(Beginning of Records for the exercise)

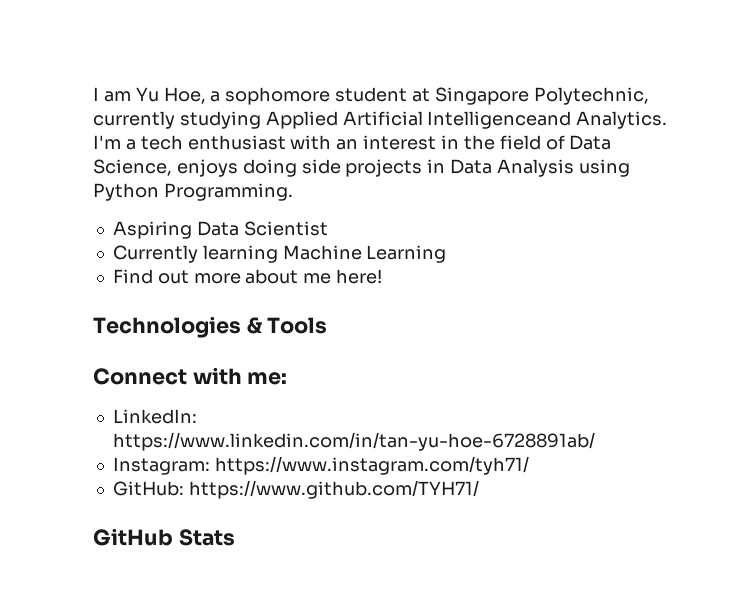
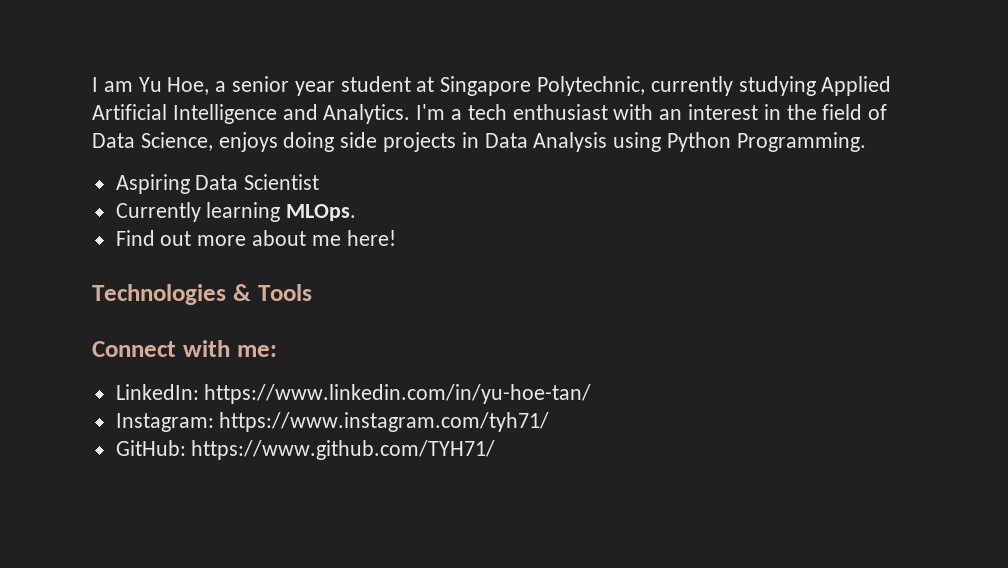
- I am Yu Hoe, a sophomore student at Singapore Polytechnic, currently studying Applied Artificial Intelligenceand Analytics.
+ I am Yu Hoe, a senior year student at Singapore Polytechnic, currently studying Applied Artificial Intelligence and Analytics.
- Currently learning Machine Learning
+ Currently learning MLOps.
- LinkedIn: https://www.linkedin.com/in/tan-yu-hoe-6728891ab/
+ LinkedIn: https://www.linkedin.com/in/yu-hoe-tan/
- GitHub Stats

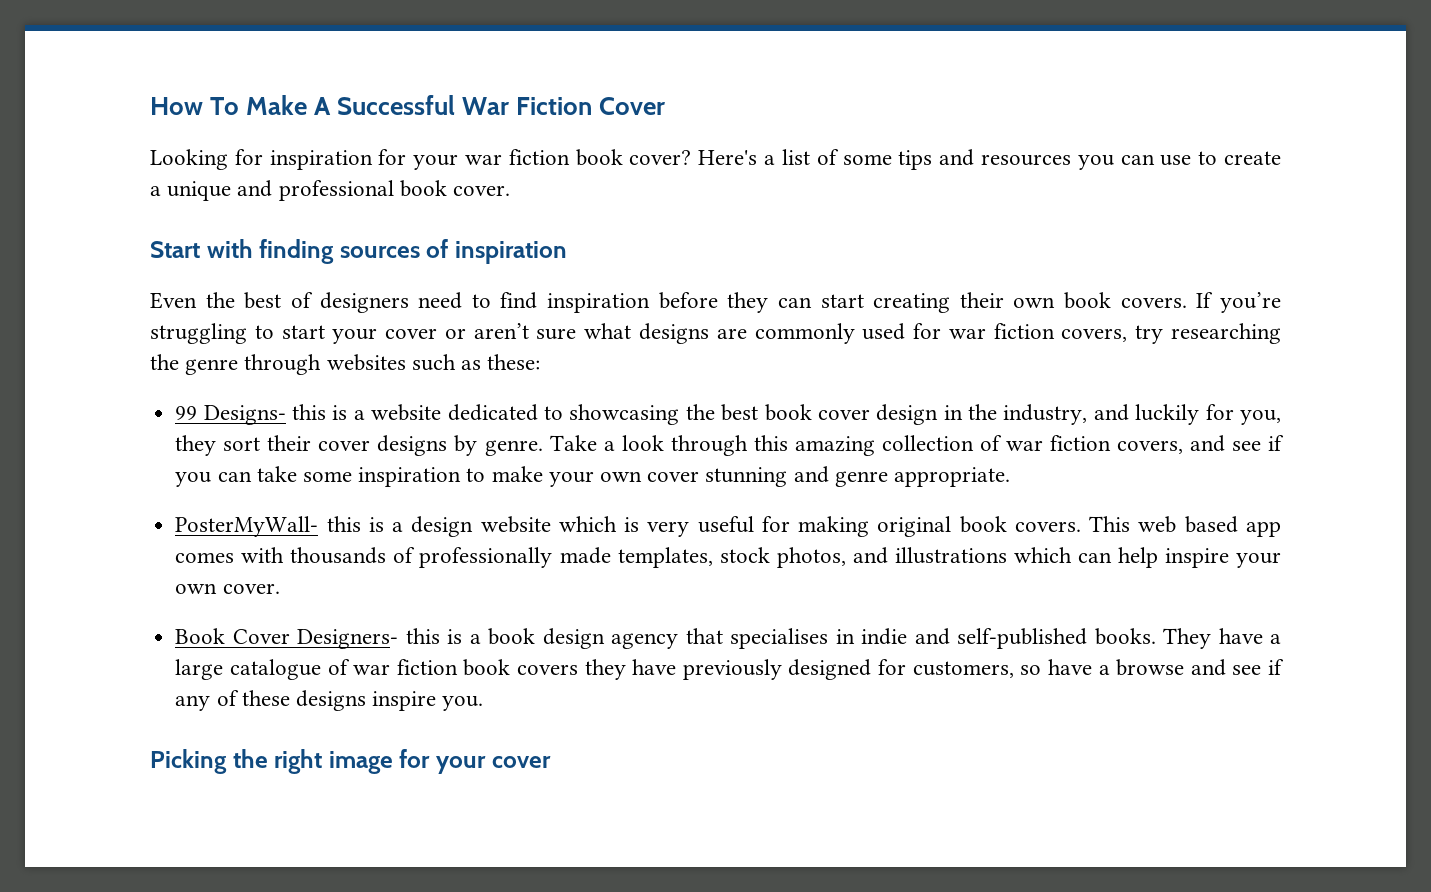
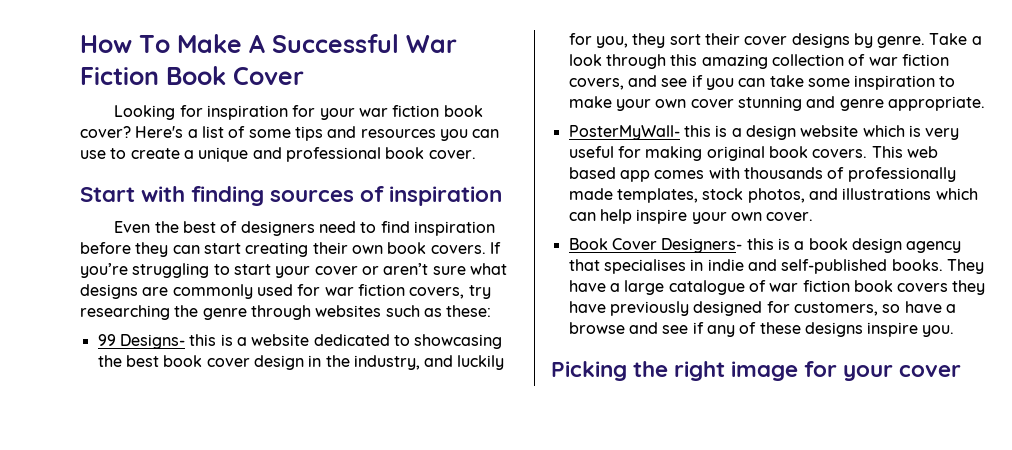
- How To Make A Successful War Fiction Cover
+ How To Make A Successful War Fiction Book Cover

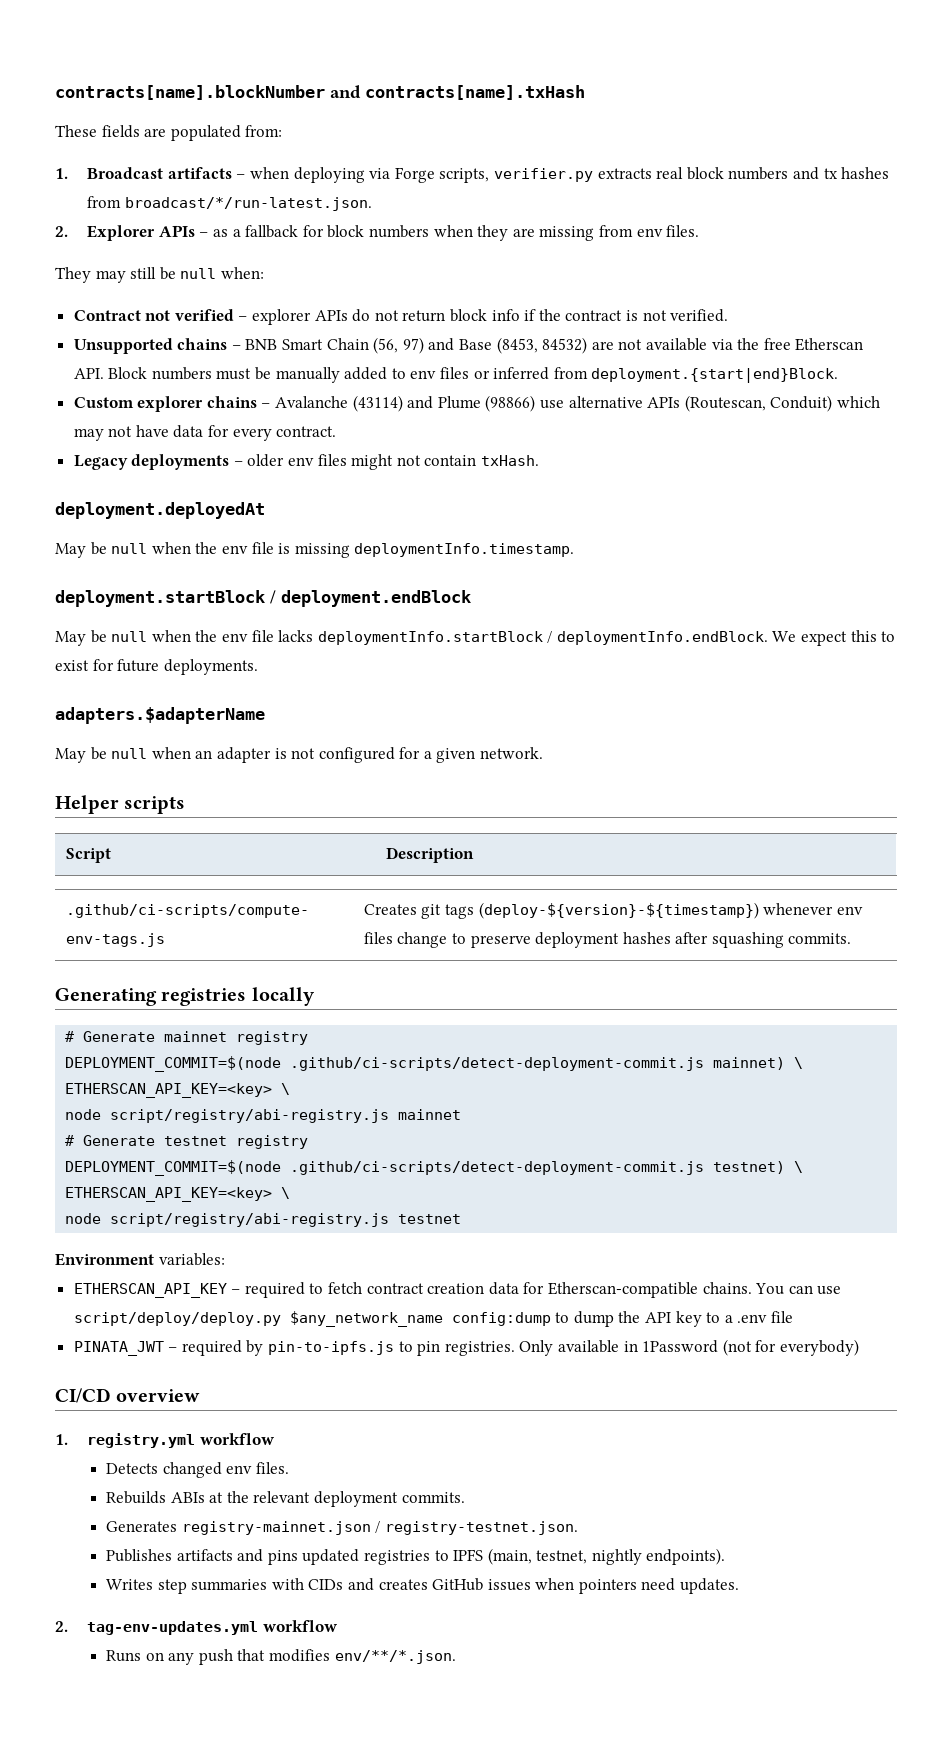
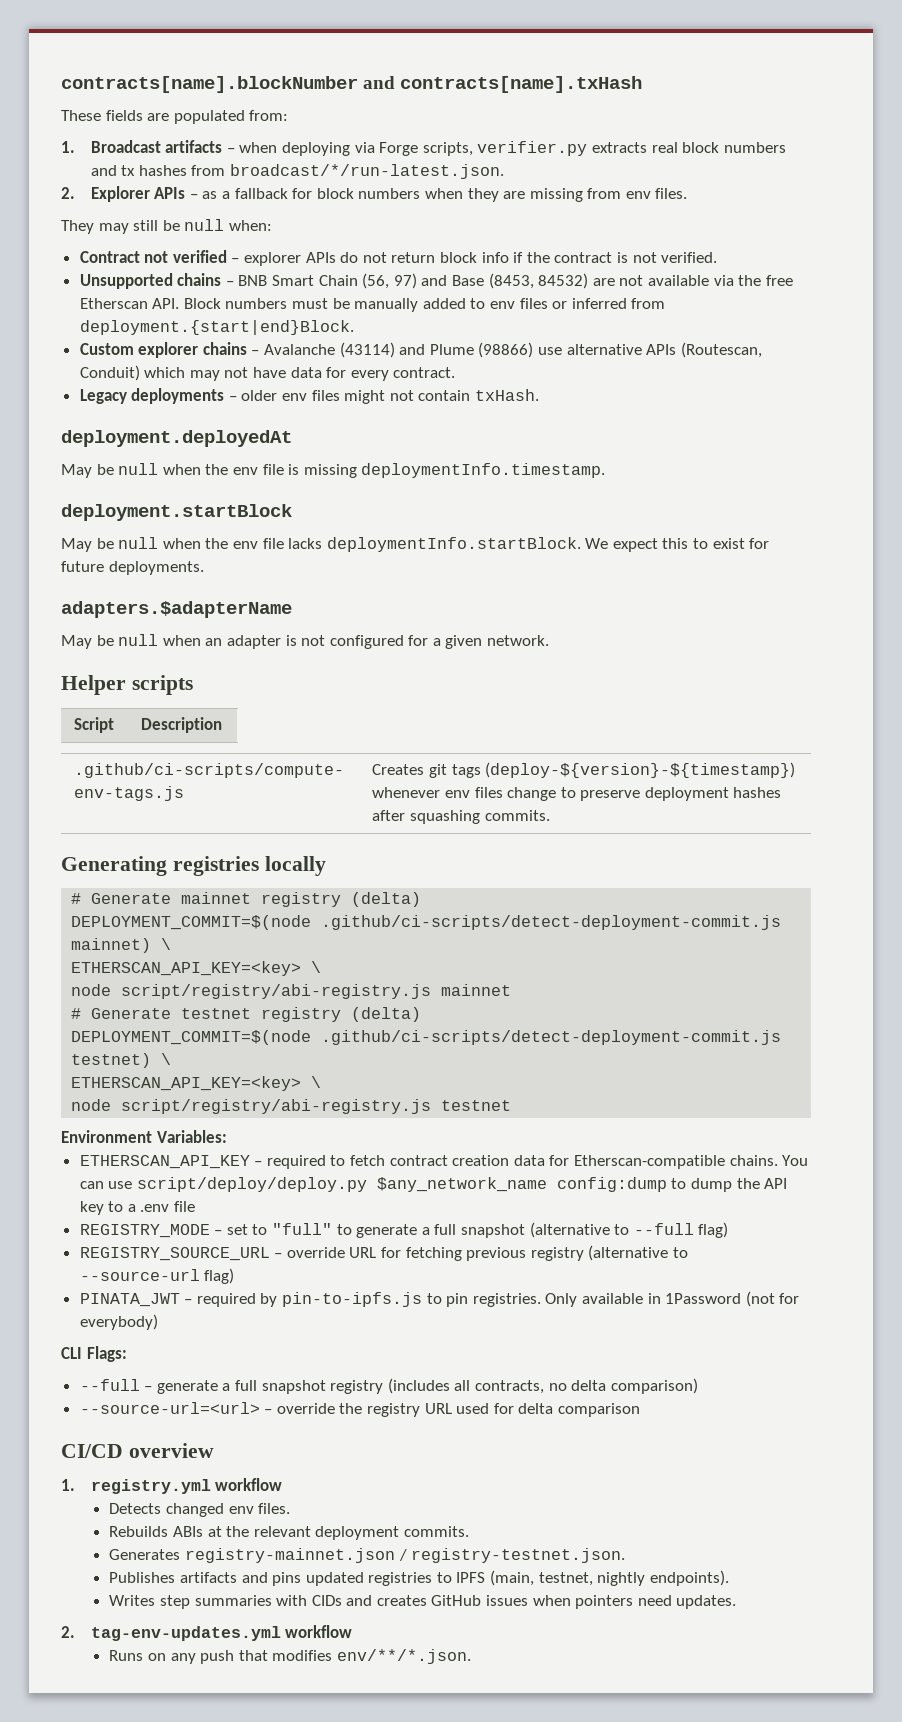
- deployment.startBlock / deployment.endBlock
+ deployment.startBlock
- May be null when the env file lacks deploymentInfo.startBlock / deploymentInfo.endBlock. We expect this to exist for future deployments.
+ May be null when the env file lacks deploymentInfo.startBlock. We expect this to exist for future deployments.
- # Generate mainnet registry
+ # Generate mainnet registry (delta)
- # Generate testnet registry
+ # Generate testnet registry (delta)
- Environment variables:
+ Environment Variables:
+ REGISTRY_MODE – set to "full" to generate a full snapshot (alternative to --full flag)
+ REGISTRY_SOURCE_URL – override URL for fetching previous registry (alternative to --source-url flag)
+ CLI Flags:
+ --full – generate a full snapshot registry (includes all contracts, no delta comparison)
+ --source-url=<url> – override the registry URL used for delta comparison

(End of Records for the exercise)

■ What is required ■
Scan the data above. Return every line with "Polytechnic" in it.

■ Output for this exercise ■
- I am Yu Hoe, a sophomore student at Singapore Polytechnic, currently studying Applied Artificial Intelligenceand Analytics.
+ I am Yu Hoe, a senior year student at Singapore Polytechnic, currently studying Applied Artificial Intelligence and Analytics.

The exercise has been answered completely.